Patients recruited to the trial were over 40 years of age, in agreement with NHS health screening initiatives [1] and given the increased risk of hypertension development in this age group [22]. All patients irrespective of age and accepted at dental triage received routine dental care separate to the case finding pilot. However, after recruitment two patients were excluded as they were found to be <40 years of age.

  1. You state that those with elevated cholesterol levels are given a cholesterol lowering plan by staff. I did not find a more detailed description of this in the text. Can you please provide a more detailed explanation. Is someone in the clinic developing an individualized plan? Is this just standard heart healthy diet information? Who is providing this education?

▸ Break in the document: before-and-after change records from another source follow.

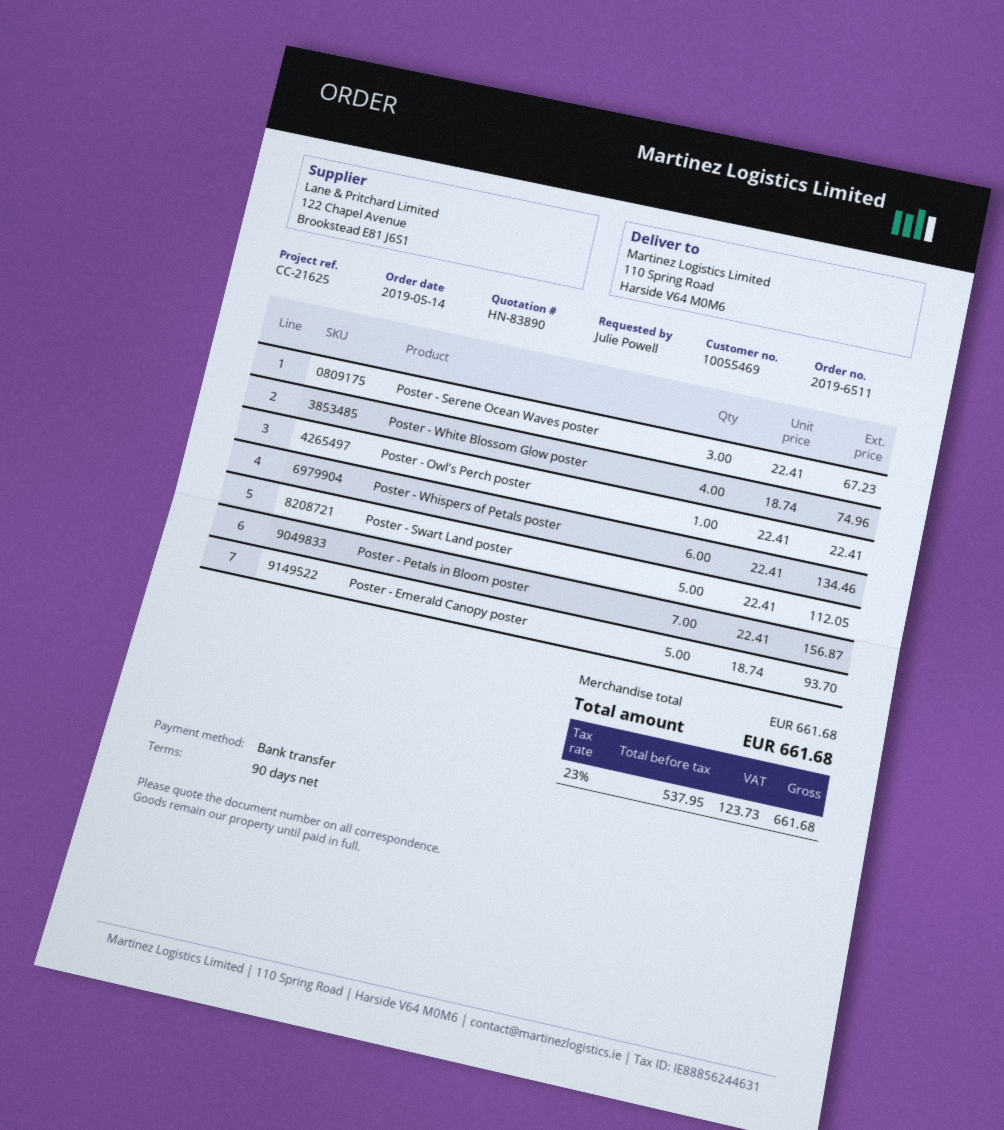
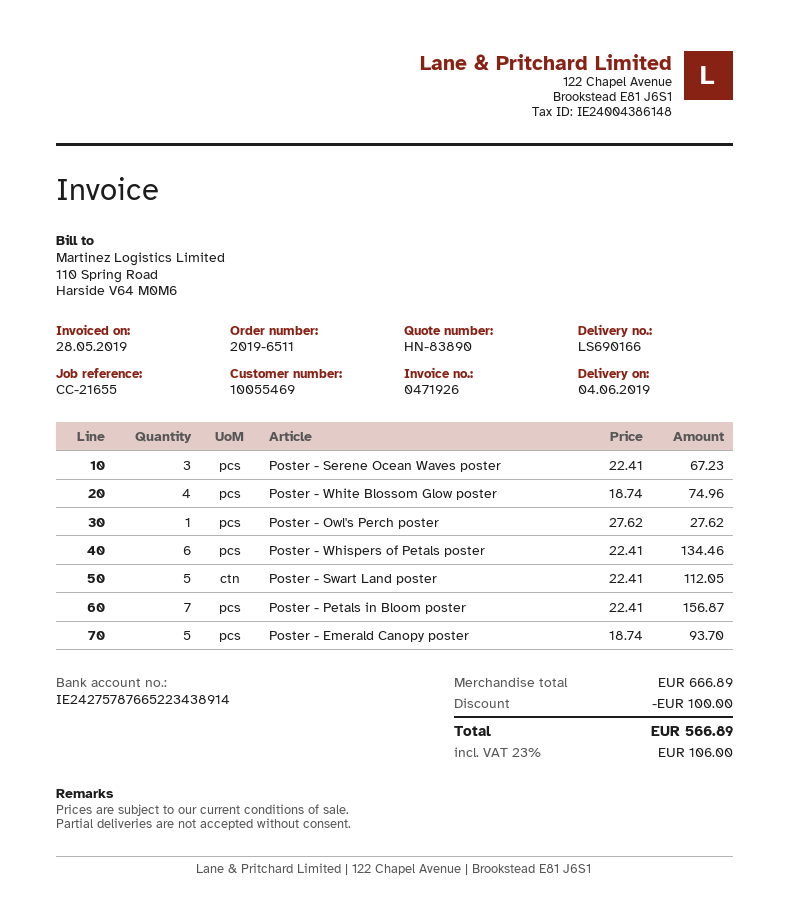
reference: CC-21625 -> CC-21655
Poster - Owl's Perch poster: 1 x 22.41 = 22.41 -> 1 x 27.62 = 27.62
subtotal: 661.68 -> 666.89
discount: none -> 100.00
tax: 23% = 123.73 -> 23% = 106.00
total: 661.68 -> 566.89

We apologise for this lack of information. The cholesterol lowering plan provided is an educational leaflet from Heart UK The cholesterol charity. This has now been outlined in the manuscript and the plan referenced in lines 177-179 of the manuscript:

Furthermore, a cholesterol lowering plan leaflet from Heart UK The Cholesterol Charity, was provided to participants presenting with hypercholesterolemia [28].

 

Minor comments:

Reference 29, I’m unclear why you are citing a guidelines for type 1 (shouldn’t this be type 2)

Thank you for pointing out this error. The text has now been amended, using the  current NICE guidelines, which refer to type 2 diabetes with reference [34]:

  1. NICE. Type 2 diabetes in adults: management: NICE; 2022 [Available from: https://www.nice.org.uk/guidance/ng28.

 

 

 

Round 2

Reviewer 2 Report

Thank you for adequately addressing all of my comments and recommendations.